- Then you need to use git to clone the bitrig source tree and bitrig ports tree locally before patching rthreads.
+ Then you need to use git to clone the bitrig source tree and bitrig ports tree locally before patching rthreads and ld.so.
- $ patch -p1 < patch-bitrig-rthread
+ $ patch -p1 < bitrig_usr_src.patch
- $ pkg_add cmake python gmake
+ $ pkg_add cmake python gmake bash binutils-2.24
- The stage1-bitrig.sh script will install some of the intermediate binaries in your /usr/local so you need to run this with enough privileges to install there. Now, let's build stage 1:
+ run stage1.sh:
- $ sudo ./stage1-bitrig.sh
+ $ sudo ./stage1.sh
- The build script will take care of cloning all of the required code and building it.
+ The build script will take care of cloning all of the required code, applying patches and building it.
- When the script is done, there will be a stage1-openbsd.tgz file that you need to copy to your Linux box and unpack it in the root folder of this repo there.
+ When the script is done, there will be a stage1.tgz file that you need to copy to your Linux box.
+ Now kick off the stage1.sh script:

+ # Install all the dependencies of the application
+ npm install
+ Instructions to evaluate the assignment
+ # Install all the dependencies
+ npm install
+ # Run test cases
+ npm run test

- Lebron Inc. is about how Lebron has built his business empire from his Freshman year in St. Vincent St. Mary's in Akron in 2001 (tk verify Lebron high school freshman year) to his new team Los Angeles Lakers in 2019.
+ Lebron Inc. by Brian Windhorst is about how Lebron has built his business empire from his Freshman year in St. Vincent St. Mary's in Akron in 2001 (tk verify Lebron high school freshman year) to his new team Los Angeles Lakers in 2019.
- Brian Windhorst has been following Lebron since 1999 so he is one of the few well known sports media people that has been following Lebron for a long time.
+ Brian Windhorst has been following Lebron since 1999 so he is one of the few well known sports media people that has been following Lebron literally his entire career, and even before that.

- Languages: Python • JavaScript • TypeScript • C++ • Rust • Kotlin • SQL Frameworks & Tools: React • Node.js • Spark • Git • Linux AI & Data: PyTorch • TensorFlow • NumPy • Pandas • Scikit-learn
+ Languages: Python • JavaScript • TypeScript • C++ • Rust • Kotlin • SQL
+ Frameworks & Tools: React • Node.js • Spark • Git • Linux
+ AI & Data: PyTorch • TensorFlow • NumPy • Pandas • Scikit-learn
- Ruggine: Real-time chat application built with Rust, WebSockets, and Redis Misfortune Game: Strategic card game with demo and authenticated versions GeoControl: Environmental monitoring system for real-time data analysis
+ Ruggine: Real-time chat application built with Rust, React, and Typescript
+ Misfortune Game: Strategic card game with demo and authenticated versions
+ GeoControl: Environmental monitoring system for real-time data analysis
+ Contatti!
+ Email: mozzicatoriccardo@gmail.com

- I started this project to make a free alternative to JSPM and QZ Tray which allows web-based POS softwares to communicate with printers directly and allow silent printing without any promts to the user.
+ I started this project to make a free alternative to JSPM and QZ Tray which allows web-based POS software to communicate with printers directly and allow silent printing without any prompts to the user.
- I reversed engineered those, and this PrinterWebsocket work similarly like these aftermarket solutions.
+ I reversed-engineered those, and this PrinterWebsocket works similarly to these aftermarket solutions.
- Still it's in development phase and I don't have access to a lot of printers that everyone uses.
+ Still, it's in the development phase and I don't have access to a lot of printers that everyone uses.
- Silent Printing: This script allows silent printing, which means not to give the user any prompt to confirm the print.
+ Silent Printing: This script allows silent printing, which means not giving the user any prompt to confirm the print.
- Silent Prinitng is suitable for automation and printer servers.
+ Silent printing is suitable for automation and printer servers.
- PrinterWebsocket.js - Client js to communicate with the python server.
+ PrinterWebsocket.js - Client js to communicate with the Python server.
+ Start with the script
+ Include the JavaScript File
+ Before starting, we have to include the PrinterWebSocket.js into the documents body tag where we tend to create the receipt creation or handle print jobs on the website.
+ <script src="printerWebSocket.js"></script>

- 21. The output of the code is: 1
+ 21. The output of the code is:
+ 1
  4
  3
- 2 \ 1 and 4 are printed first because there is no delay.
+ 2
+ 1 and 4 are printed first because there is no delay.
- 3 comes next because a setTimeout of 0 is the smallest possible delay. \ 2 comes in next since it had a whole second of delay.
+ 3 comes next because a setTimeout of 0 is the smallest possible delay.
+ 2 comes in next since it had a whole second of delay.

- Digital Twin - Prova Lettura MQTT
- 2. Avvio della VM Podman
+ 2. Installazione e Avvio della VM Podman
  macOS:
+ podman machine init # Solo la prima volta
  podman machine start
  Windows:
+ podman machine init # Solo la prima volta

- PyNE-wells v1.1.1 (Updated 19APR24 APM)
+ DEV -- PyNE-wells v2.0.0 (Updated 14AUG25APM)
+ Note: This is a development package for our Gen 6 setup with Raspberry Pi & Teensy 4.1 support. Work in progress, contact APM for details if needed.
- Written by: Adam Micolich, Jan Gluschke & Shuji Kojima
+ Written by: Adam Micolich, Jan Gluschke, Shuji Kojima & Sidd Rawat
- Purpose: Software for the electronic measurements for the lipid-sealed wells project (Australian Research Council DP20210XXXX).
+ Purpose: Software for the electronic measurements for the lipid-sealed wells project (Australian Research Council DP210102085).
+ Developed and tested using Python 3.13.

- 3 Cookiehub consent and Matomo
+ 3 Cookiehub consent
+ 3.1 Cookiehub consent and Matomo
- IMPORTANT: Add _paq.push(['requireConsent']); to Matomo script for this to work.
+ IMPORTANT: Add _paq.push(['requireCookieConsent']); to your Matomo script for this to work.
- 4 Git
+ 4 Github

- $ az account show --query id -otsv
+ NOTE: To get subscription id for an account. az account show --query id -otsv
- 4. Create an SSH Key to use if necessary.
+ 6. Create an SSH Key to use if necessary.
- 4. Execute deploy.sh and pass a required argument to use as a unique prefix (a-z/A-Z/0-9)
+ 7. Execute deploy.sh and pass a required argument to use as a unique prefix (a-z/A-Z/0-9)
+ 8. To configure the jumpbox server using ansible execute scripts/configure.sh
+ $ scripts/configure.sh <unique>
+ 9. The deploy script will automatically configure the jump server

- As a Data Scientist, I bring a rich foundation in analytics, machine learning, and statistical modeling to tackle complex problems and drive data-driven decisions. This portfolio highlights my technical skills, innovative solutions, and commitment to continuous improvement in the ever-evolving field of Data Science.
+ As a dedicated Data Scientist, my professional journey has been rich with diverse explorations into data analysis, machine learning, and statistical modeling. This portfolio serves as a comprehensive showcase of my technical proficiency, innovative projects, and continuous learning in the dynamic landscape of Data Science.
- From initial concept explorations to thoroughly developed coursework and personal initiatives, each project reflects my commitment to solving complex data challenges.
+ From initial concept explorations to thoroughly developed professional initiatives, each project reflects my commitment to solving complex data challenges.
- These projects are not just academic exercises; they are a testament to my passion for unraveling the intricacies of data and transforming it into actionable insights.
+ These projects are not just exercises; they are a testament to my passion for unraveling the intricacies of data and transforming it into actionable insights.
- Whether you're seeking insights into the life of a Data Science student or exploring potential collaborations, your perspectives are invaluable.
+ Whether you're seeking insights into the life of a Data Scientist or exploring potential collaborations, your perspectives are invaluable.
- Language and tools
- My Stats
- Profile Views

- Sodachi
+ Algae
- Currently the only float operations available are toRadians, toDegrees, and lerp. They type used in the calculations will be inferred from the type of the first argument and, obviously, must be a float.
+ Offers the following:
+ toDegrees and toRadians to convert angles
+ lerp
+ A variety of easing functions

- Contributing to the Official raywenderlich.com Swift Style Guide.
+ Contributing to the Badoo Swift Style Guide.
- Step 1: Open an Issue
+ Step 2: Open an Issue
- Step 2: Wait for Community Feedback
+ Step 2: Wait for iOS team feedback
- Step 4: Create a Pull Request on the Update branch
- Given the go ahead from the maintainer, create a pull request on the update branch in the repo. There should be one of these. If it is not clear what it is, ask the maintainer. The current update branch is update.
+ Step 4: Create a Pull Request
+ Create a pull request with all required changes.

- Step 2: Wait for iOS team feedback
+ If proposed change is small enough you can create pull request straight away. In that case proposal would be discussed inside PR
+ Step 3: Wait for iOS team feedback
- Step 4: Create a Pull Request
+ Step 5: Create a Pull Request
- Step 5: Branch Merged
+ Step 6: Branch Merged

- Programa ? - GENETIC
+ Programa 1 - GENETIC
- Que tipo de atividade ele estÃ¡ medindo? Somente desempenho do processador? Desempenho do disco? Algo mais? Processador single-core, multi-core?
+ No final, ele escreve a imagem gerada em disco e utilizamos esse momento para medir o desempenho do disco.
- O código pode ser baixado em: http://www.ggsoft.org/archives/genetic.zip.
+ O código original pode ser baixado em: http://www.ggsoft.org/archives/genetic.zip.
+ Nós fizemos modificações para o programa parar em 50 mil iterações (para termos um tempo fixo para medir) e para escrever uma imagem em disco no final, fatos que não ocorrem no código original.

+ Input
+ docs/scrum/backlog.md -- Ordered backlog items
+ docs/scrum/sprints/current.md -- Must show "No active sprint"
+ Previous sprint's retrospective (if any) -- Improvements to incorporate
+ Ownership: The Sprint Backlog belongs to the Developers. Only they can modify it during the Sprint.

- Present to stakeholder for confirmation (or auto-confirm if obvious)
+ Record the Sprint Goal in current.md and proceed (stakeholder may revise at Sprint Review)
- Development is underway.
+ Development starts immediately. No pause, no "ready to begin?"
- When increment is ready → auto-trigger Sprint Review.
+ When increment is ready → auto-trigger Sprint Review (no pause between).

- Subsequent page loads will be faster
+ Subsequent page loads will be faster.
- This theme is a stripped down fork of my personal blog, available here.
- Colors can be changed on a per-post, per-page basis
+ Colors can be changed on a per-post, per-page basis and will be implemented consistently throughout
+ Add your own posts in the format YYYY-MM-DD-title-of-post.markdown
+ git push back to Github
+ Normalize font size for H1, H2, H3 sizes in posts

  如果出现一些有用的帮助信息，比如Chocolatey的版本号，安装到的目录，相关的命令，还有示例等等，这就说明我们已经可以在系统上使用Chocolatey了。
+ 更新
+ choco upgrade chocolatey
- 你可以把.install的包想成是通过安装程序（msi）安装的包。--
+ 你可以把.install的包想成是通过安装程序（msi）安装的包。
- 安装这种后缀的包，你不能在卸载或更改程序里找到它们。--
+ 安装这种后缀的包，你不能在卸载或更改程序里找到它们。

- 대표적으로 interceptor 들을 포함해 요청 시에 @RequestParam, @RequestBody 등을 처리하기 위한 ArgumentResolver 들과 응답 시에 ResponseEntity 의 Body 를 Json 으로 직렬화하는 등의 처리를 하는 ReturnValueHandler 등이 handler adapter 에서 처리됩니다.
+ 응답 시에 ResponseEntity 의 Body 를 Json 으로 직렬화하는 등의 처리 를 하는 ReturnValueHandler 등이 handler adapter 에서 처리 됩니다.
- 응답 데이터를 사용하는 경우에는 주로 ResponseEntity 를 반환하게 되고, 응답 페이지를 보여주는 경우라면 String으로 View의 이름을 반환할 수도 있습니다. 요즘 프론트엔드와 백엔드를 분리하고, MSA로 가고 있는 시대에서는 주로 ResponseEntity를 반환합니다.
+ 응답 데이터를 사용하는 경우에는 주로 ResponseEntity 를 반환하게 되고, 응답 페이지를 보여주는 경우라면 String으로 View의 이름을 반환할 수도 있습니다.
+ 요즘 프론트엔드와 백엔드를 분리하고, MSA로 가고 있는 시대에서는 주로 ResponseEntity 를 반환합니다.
- - -
▶ _To do_
Within the material above, find the lines that contain the word "시대에서는"; copy them.

▶ _Your solution_
- 응답 데이터를 사용하는 경우에는 주로 ResponseEntity 를 반환하게 되고, 응답 페이지를 보여주는 경우라면 String으로 View의 이름을 반환할 수도 있습니다. 요즘 프론트엔드와 백엔드를 분리하고, MSA로 가고 있는 시대에서는 주로 ResponseEntity를 반환합니다.
+ 요즘 프론트엔드와 백엔드를 분리하고, MSA로 가고 있는 시대에서는 주로 ResponseEntity 를 반환합니다.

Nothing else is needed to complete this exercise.